AST and parser design¶
This guide explains how to reason about the internals of bcql_py without reading every model
and parser method.
Design goals¶
The implementation optimises for three goals:
- Full BCQL coverage: all token queries, sequences, repetitions, spans, lookaround, captures, global constraints, relations, and alignments supported by BlackLab.
- Functionally lossless round-trip:
parse(query).to_bcql()reproduces the original query, attempting to maximally retain quote style and shorthand forms. - Position-aware diagnostics:
BCQLSyntaxErrorcarries the original source and a character offset, so downstream tools (editors, LLMs) can point users directly at the problem.
The pipeline¶
BCQL string --> tokenize() --> tuple[Token, ...] --> BCQLParser --> BCQLNode (AST)
|
(optional) validate()
|
to_bcql() / model_dump()
tokenize()is implemented byBCQLLexer.parse_from_tokens()drivesBCQLParser.parse()is the convenience wrapper that combines both. It also accepts aspec=argument that, when provided, runsvalidate()against the resulting AST before returning it; see the tagset validation guide.
tokenize() and the cached parse step use functools.lru_cache, so repeat calls on the same
source return the same (immutable) token tuple / AST instance.
The three grammar layers¶
The parser has three expression domains with separate operator rules. Keeping them apart avoids ambiguities and makes precedence rules explicit.
| Layer | Where it applies | Representative nodes |
|---|---|---|
| Sequence-level | Everything outside [...] |
SequenceNode, RepetitionNode, CaptureNode, SpanQuery, RelationNode, AlignmentNode |
| Token-constraint | Inside [...] |
AnnotationConstraint, BoolConstraint, IntegerRangeConstraint |
| Capture-constraint | After :: |
AnnotationRef, ConstraintComparison, ConstraintBoolean |
The node hierarchy¶
All nodes inherit from BCQLNode, a frozen Pydantic
BaseModel. Every concrete subclass:
- has a unique
node_type: Literal[...]discriminator; - overrides
to_bcql()for lossless reconstruction; - is immutable (
model_config = ConfigDict(frozen=True)).
from bcql_py import parse
from bcql_py.models import TokenQuery, AnnotationConstraint, StringValue
ast = parse('[word="man"]')
assert isinstance(ast, TokenQuery)
assert isinstance(ast.constraint, AnnotationConstraint)

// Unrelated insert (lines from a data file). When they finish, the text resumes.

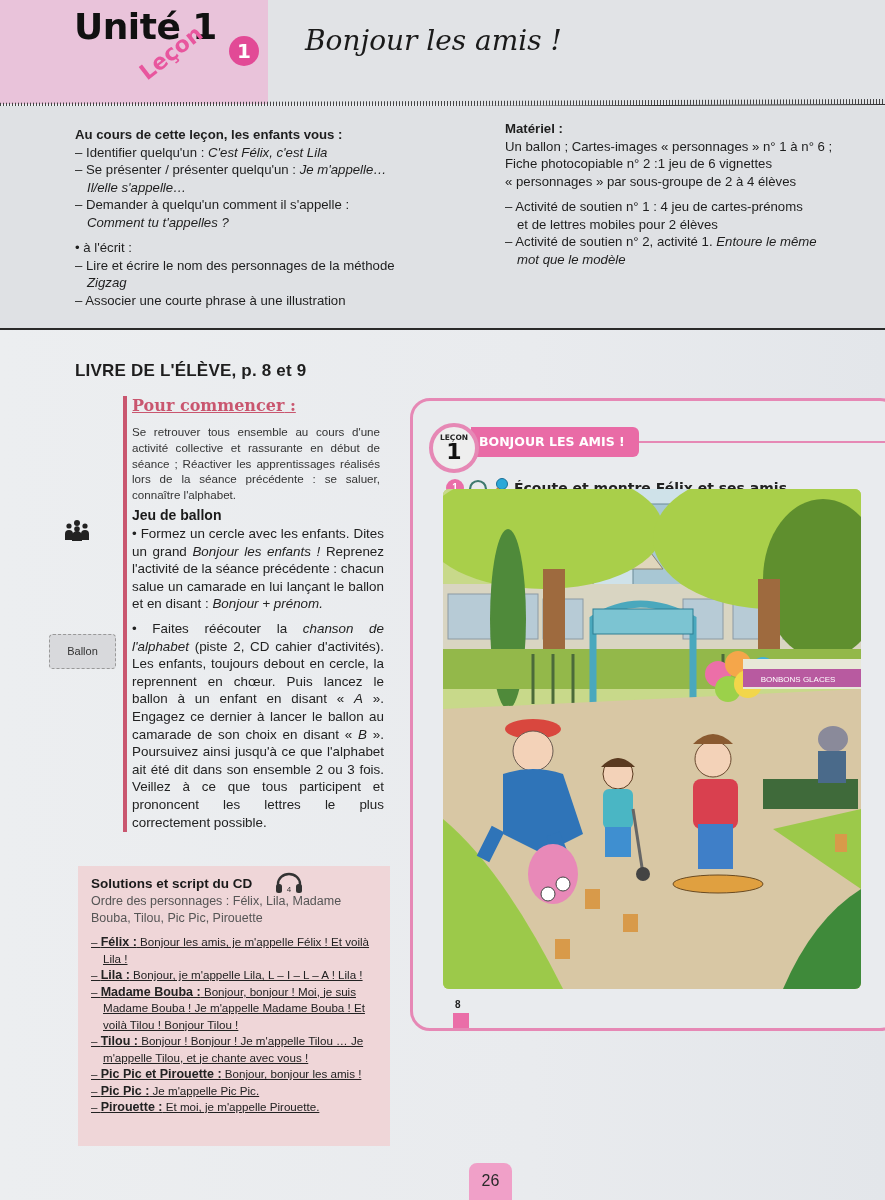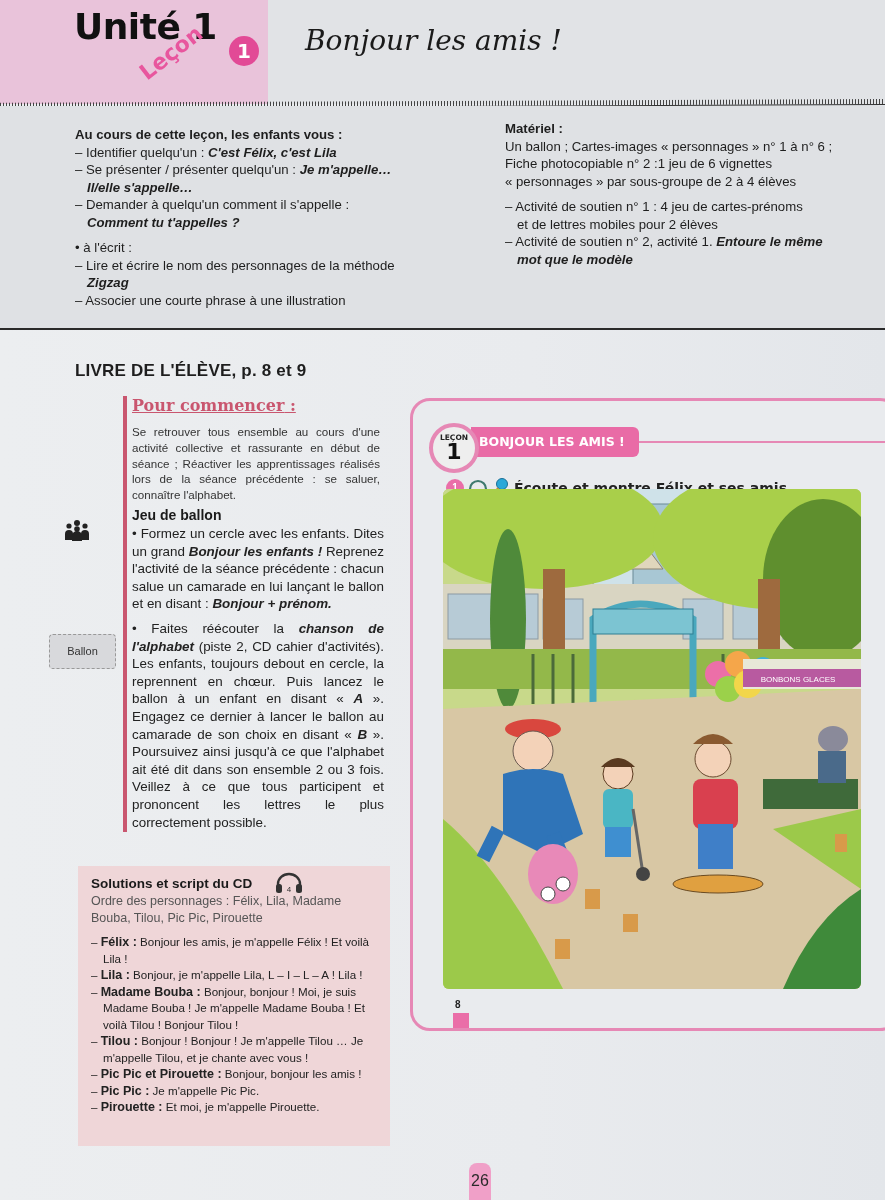"C'est Félix, c'est Lila" .i { font-weight: bold -> none }
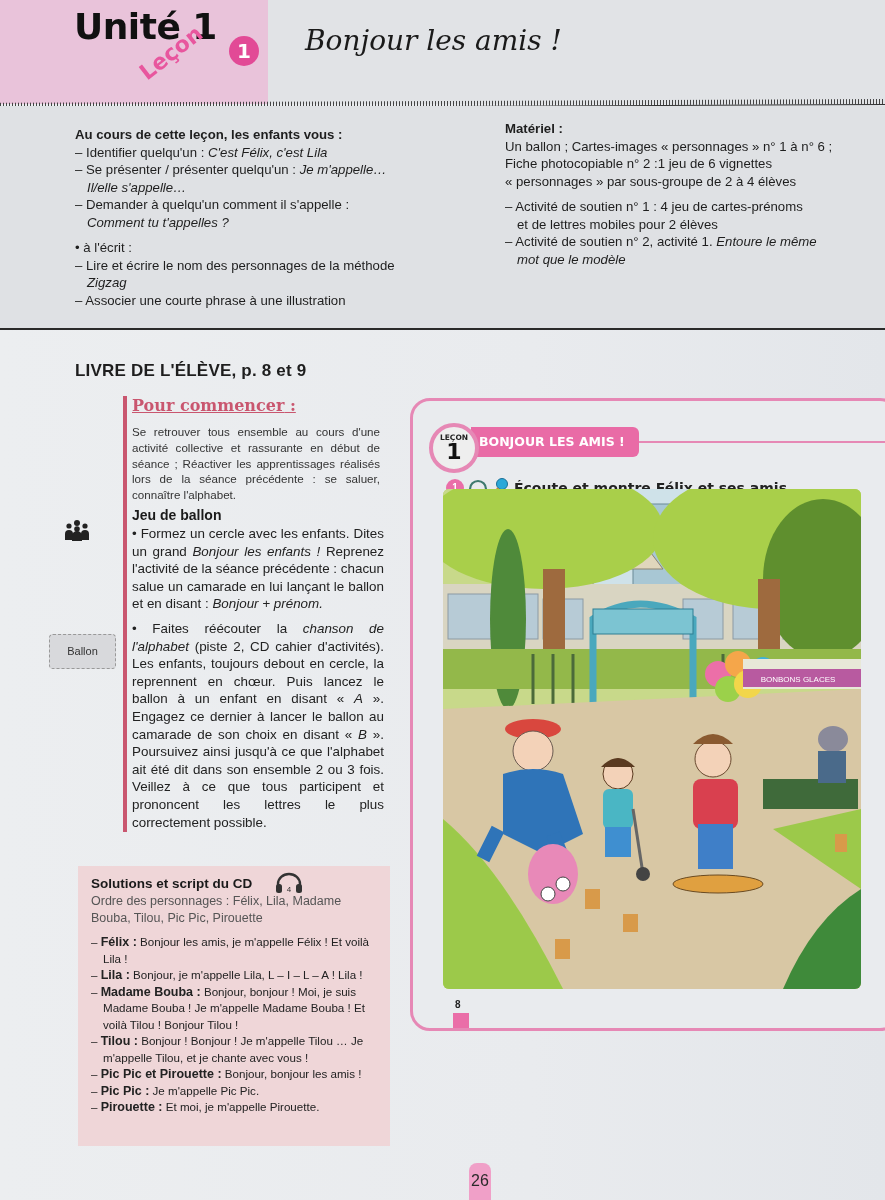"– Félix : Bonjour les" .sol-line { text-decoration: none -> underline }
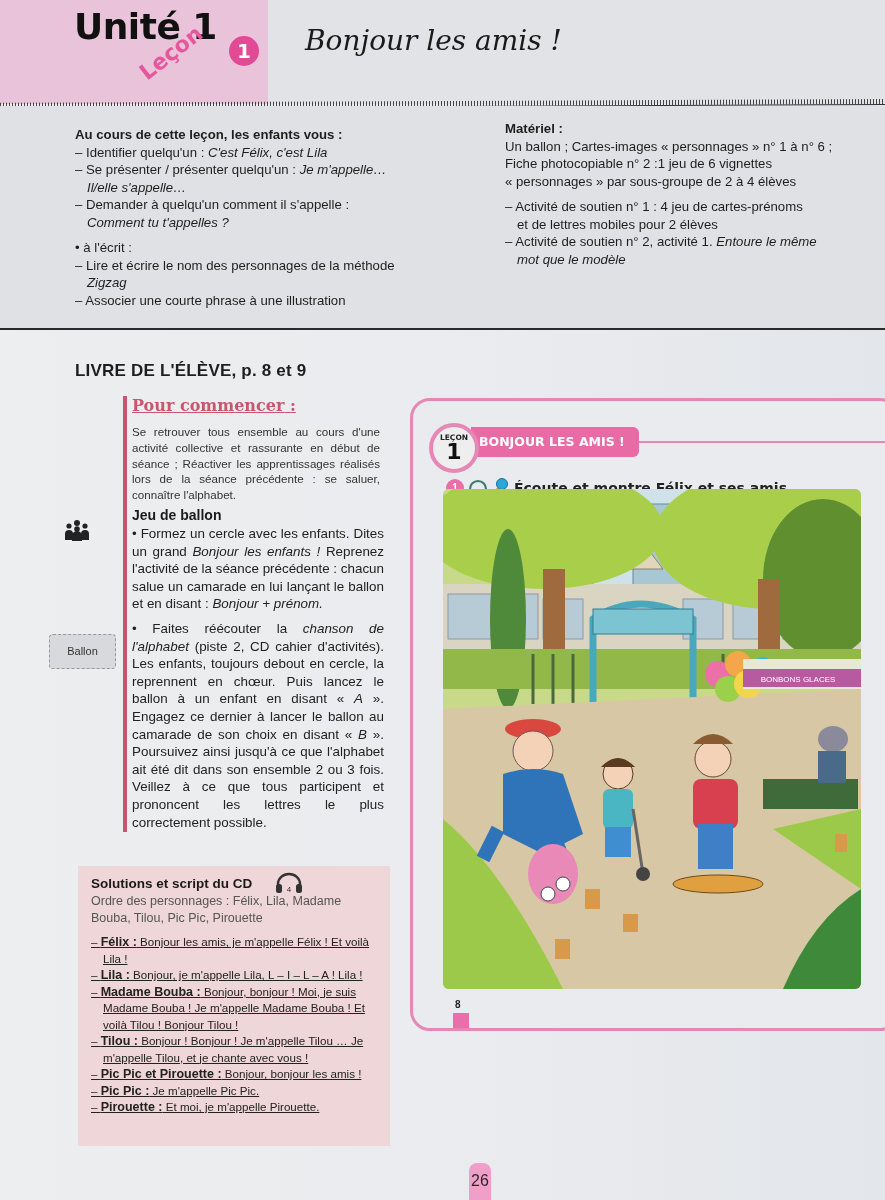"26" .page-num { width: 22px -> 43px }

assert isinstance(ast.constraint.value, StringValue)
ast.constraint.annotation # 'word'
ast.constraint.value.value # 'man'
See the API reference for the exhaustive list.
Traversing the AST¶
Because every node is a Pydantic model, a generic walker can introspect fields and recurse into
any BCQLNode-valued attribute or list.
from bcql_py import parse
from bcql_py.models import BCQLNode
def walk(node):
"""Depth-first generator yielding every BCQLNode in a tree."""
yield node
for field_name in type(node).model_fields:
value = getattr(node, field_name)
if isinstance(value, BCQLNode):
yield from walk(value)
elif isinstance(value, (list, tuple)):
for item in value:
if isinstance(item, BCQLNode):
yield from walk(item)
elif isinstance(value, dict):
for item in value.values():
if isinstance(item, BCQLNode):
yield from walk(item)
ast = parse('A:[lemma="run"]+ "fast" :: A.word != "ran"')
types = [node.node_type for node in walk(ast)]
# types includes 'global_constraint', 'sequence', 'repetition',
# 'capture', 'token_query', 'annotation_constraint', 'string_value', etc.
Prefer isinstance(node, BCQLNode) over hasattr(node, "node_type"): Pydantic field values that
happen to have a node_type attribute by coincidence will not match.
Round-tripping¶
to_bcql() produces a string that re-parses to an ==-equivalent AST. Every node in the library
is covered by tests/test_roundtrip.py.
from bcql_py import parse
source = '"the" [pos="ADJ"]+ "man" within <s/>'
assert parse(parse(source).to_bcql()) == parse(source)
The output is not guaranteed to be byte-identical to the input: insignificant whitespace may be
normalised, and some brace quantifiers are canonicalised (e.g. {0,5} round-trips as {,5}).
Custom traversal with node_type¶
For pattern-matching without isinstance, use node_type:
from bcql_py import parse
ast = parse('[word="man"]')
match ast.node_type:
case "token_query":
print("a single token match")
case "sequence":
print("a sequence of tokens")
case _:
print("something else")
This is especially handy for serialised ASTs: the discriminator survives any JSON or dictionary representation.